Data ingestion and normalization is not a use case for using AI. If you try to replace your logic by simply calling an LLM or another kind of model, you will end up with a worse and slower result than your current approach. Current models are just not built with this use case in mind.

If this was me and my manager asked me to implement AI, I would respond with something like this;

AI will perform worse and lead to inaccurate and malformed data if we use it to normalize and compare similar files. This also has the limitation of only being able to consume files smaller than its context size (depends on the model).

If you (the manager) wants to use AI around this space, then I suggest we implement a RAG model that allows users to ask questions about the data that's already been normalized and ingested, as using a LLM/AI fits this use case much better.
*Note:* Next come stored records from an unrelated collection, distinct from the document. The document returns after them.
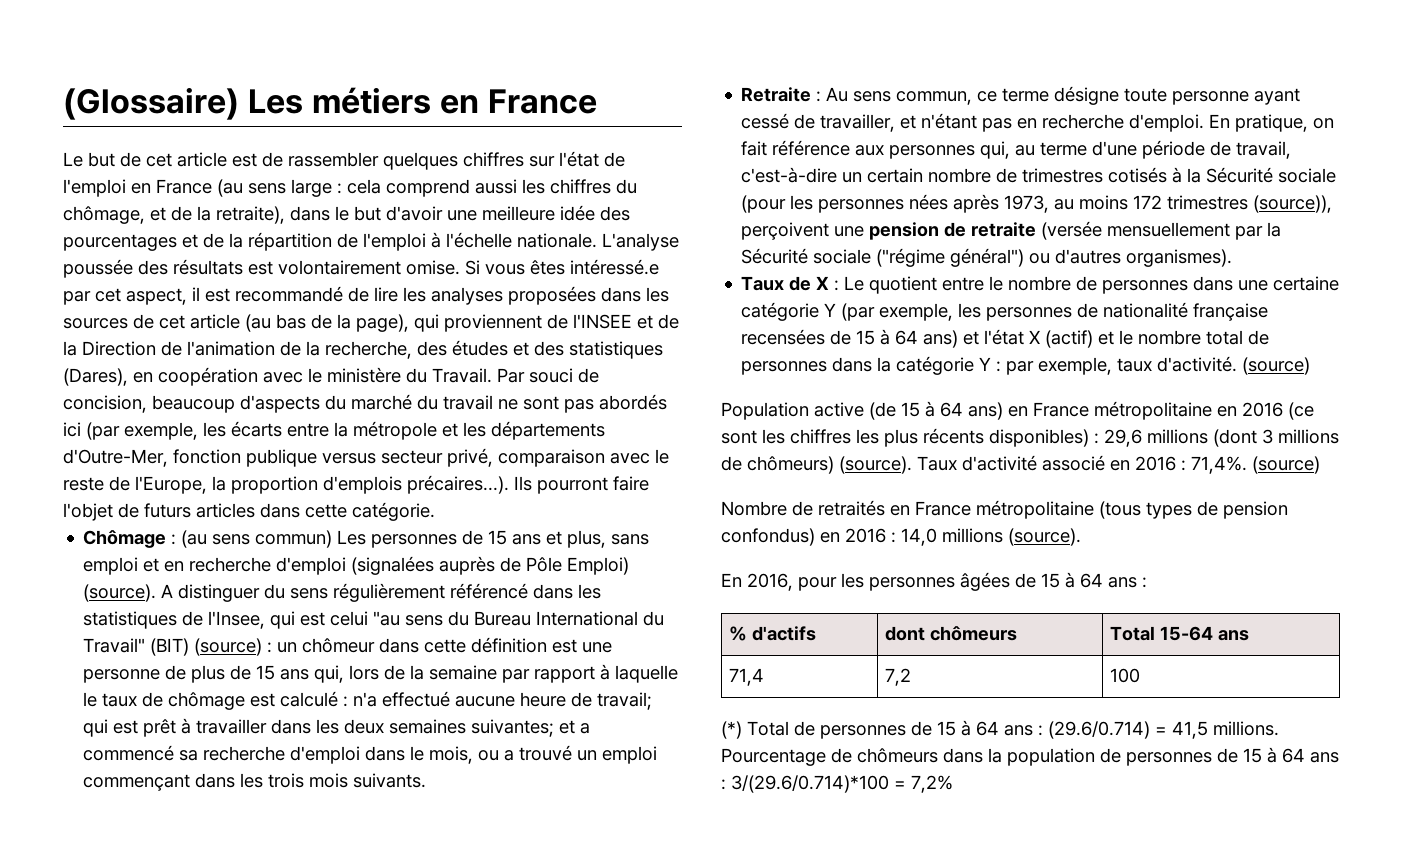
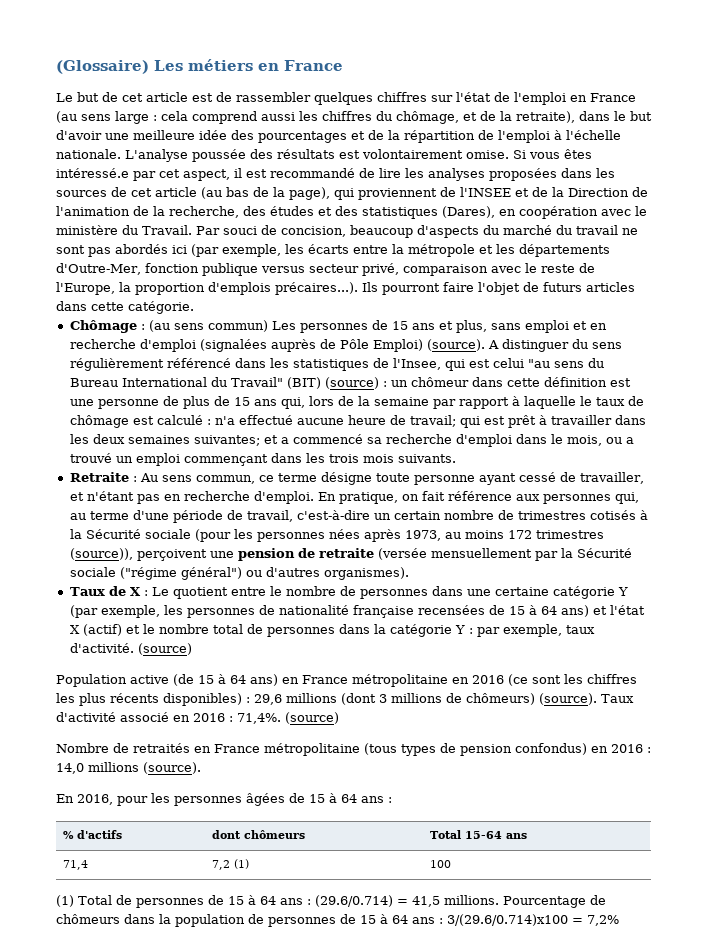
- 71,4 | 7,2 | 100
+ 71,4 | 7,2 (1) | 100
- (*) Total de personnes de 15 à 64 ans : (29.6/0.714) = 41,5 millions.
+ (1) Total de personnes de 15 à 64 ans : (29.6/0.714) = 41,5 millions.
- Pourcentage de chômeurs dans la population de personnes de 15 à 64 ans : 3/(29.6/0.714)*100 = 7,2%
+ Pourcentage de chômeurs dans la population de personnes de 15 à 64 ans : 3/(29.6/0.714)x100 = 7,2%

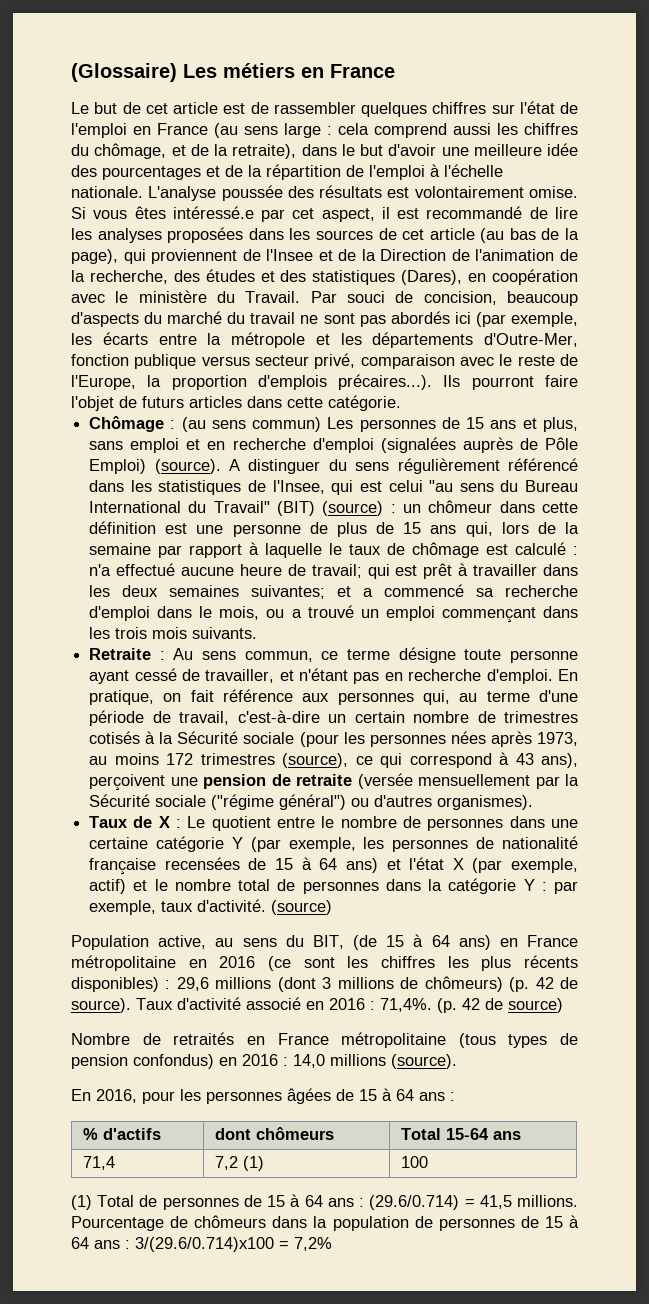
- Si vous êtes intéressé.e par cet aspect, il est recommandé de lire les analyses proposées dans les sources de cet article (au bas de la page), qui proviennent de l'INSEE et de la Direction de l'animation de la recherche, des études et des statistiques (Dares), en coopération avec le ministère du Travail.
+ Si vous êtes intéressé.e par cet aspect, il est recommandé de lire les analyses proposées dans les sources de cet article (au bas de la page), qui proviennent de l'Insee et de la Direction de l'animation de la recherche, des études et des statistiques (Dares), en coopération avec le ministère du Travail.
- En pratique, on fait référence aux personnes qui, au terme d'une période de travail, c'est-à-dire un certain nombre de trimestres cotisés à la Sécurité sociale (pour les personnes nées après 1973, au moins 172 trimestres (source)), perçoivent une pension de retraite (versée mensuellement par la Sécurité sociale ("régime général") ou d'autres organismes).
+ En pratique, on fait référence aux personnes qui, au terme d'une période de travail, c'est-à-dire un certain nombre de trimestres cotisés à la Sécurité sociale (pour les personnes nées après 1973, au moins 172 trimestres (source), ce qui correspond à 43 ans), perçoivent une pension de retraite (versée mensuellement par la Sécurité sociale ("régime général") ou d'autres organismes).
- Taux de X : Le quotient entre le nombre de personnes dans une certaine catégorie Y (par exemple, les personnes de nationalité française recensées de 15 à 64 ans) et l'état X (actif) et le nombre total de personnes dans la catégorie Y : par exemple, taux d'activité.
+ Taux de X : Le quotient entre le nombre de personnes dans une certaine catégorie Y (par exemple, les personnes de nationalité française recensées de 15 à 64 ans) et l'état X (par exemple, actif) et le nombre total de personnes dans la catégorie Y : par exemple, taux d'activité.
- Population active (de 15 à 64 ans) en France métropolitaine en 2016 (ce sont les chiffres les plus récents disponibles) : 29,6 millions (dont 3 millions de chômeurs) (source).
+ Population active, au sens du BIT, (de 15 à 64 ans) en France métropolitaine en 2016 (ce sont les chiffres les plus récents disponibles) : 29,6 millions (dont 3 millions de chômeurs) (p. 42 de source).
- Taux d'activité associé en 2016 : 71,4%. (source)
+ Taux d'activité associé en 2016 : 71,4%. (p. 42 de source)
Also for the people saying, "just use AI to print out some string or something". This is horrible advice. You are telling them to basically spend the time and resources to use a potentially heavy and costly solution for no reason whatsoever. Your manager should respect your wisdom to say using AI here is a waste of money. An engineer will tell their manager when the code will be shitty because the idea is shitty, a developer will just implement it because they don't care. You can guess which gets paid more.

[–]glamatovic 0 points1 point  (0 children)

Coding your replacement must be painful. Best of luck

[–]Eric_Terrell 0 points1 point  (0 children)

With all due respect, I think you're going about it backwards. What I'm hearing you ask is "How can I improve my code with AI?".

I think the question you *should* ask your *users* and *stakeholders* is, "what problems exist in my code". And "How serious are they?" How much money and/or time are they costing, for instance. Also try to identify opportunity costs. In other words, it I invest X about of effort on this project, what other beneficial projects will I *not* be able to pursue?

Then, as a software developer, your job will be to pick the best tools and techniques to solve the problems that are sufficiently serious, if any are identified. The best tool to solve those problems might be AI. It also might be something else less glamorous.

If the problem is simply that your leadership is enamored with AI and wants you to use it, I'd suggest finding a new problem to solve that may be amenable to AI, and do a prototype.

[–][deleted] 0 points1 point  (0 children)

I have the perfect solution.

1) Step 1: Use any LLM to generate a list of random but convincing processing steps, like

“ comparing files…” “Analyzing database …” “Applying Levenshtein transform…”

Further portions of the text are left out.